(Dataset records)
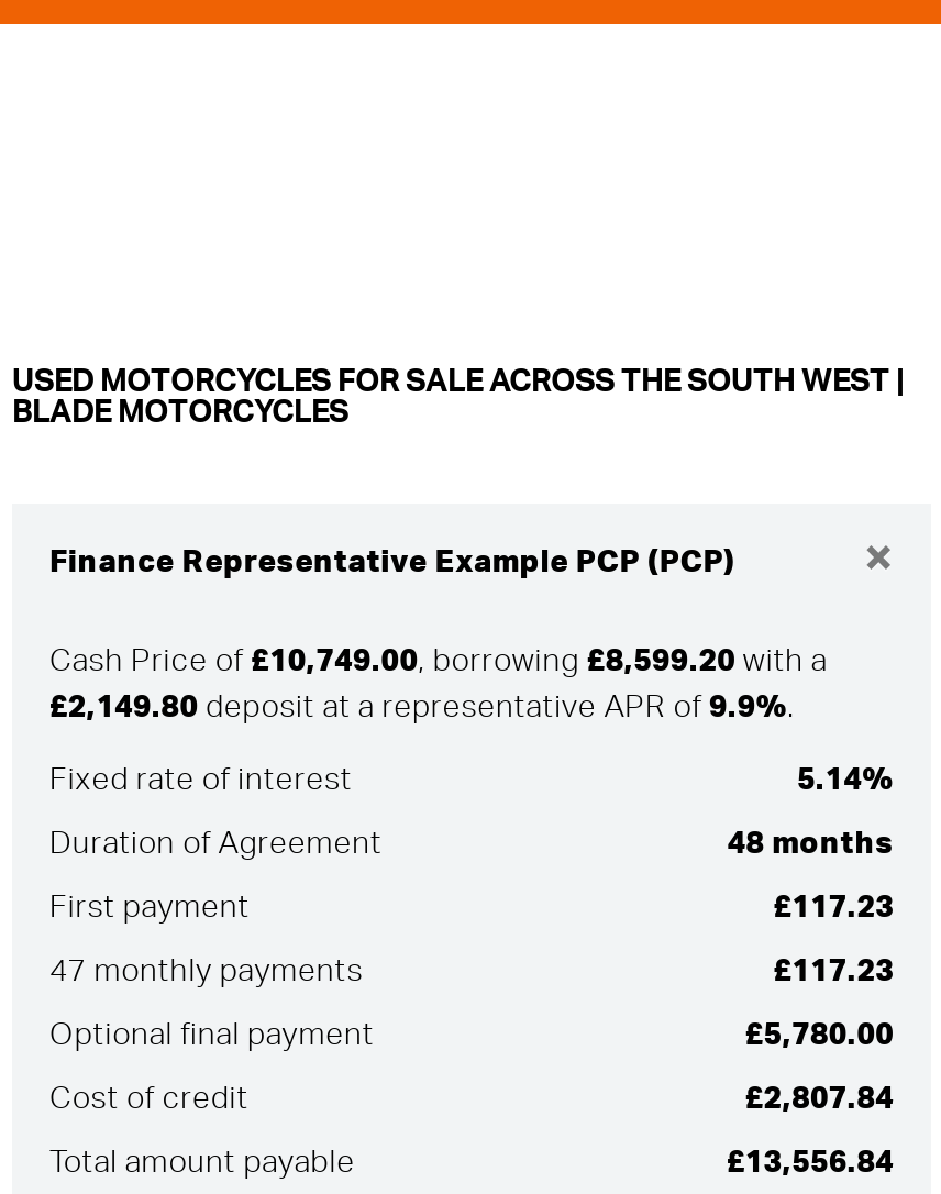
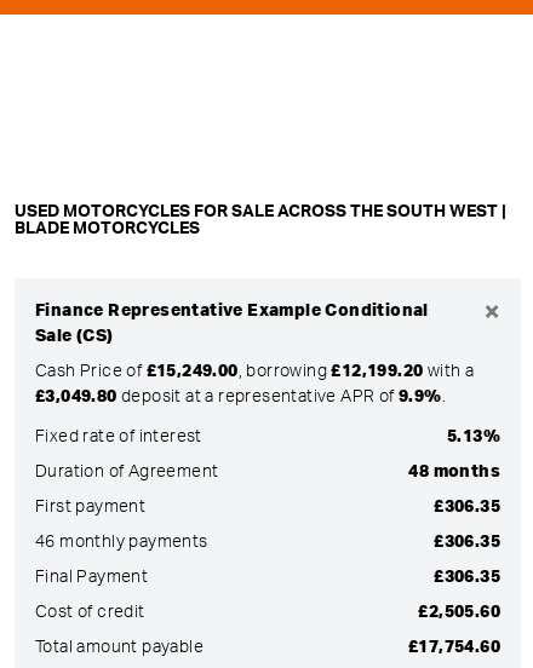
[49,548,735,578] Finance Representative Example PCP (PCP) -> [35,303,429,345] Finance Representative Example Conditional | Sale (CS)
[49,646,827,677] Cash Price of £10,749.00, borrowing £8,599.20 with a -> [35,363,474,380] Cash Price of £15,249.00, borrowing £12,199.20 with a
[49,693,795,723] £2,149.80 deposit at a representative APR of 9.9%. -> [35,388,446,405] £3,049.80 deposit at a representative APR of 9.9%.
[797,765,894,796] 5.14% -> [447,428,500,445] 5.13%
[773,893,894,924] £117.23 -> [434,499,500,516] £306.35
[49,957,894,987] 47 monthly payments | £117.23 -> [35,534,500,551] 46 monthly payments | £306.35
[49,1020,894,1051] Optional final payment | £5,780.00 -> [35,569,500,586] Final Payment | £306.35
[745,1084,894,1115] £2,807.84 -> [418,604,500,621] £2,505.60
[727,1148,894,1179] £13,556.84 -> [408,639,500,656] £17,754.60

REQUIREMENT: Restate the records above word for word, without the pictures.

EXPECTED ANSWER:
[49,548,735,578] Finance Representative Example PCP (PCP) -> [35,303,429,345] Finance Representative Example Conditional | Sale (CS)
[49,646,827,677] Cash Price of £10,749.00, borrowing £8,599.20 with a -> [35,363,474,380] Cash Price of £15,249.00, borrowing £12,199.20 with a
[49,693,795,723] £2,149.80 deposit at a representative APR of 9.9%. -> [35,388,446,405] £3,049.80 deposit at a representative APR of 9.9%.
[797,765,894,796] 5.14% -> [447,428,500,445] 5.13%
[773,893,894,924] £117.23 -> [434,499,500,516] £306.35
[49,957,894,987] 47 monthly payments | £117.23 -> [35,534,500,551] 46 monthly payments | £306.35
[49,1020,894,1051] Optional final payment | £5,780.00 -> [35,569,500,586] Final Payment | £306.35
[745,1084,894,1115] £2,807.84 -> [418,604,500,621] £2,505.60
[727,1148,894,1179] £13,556.84 -> [408,639,500,656] £17,754.60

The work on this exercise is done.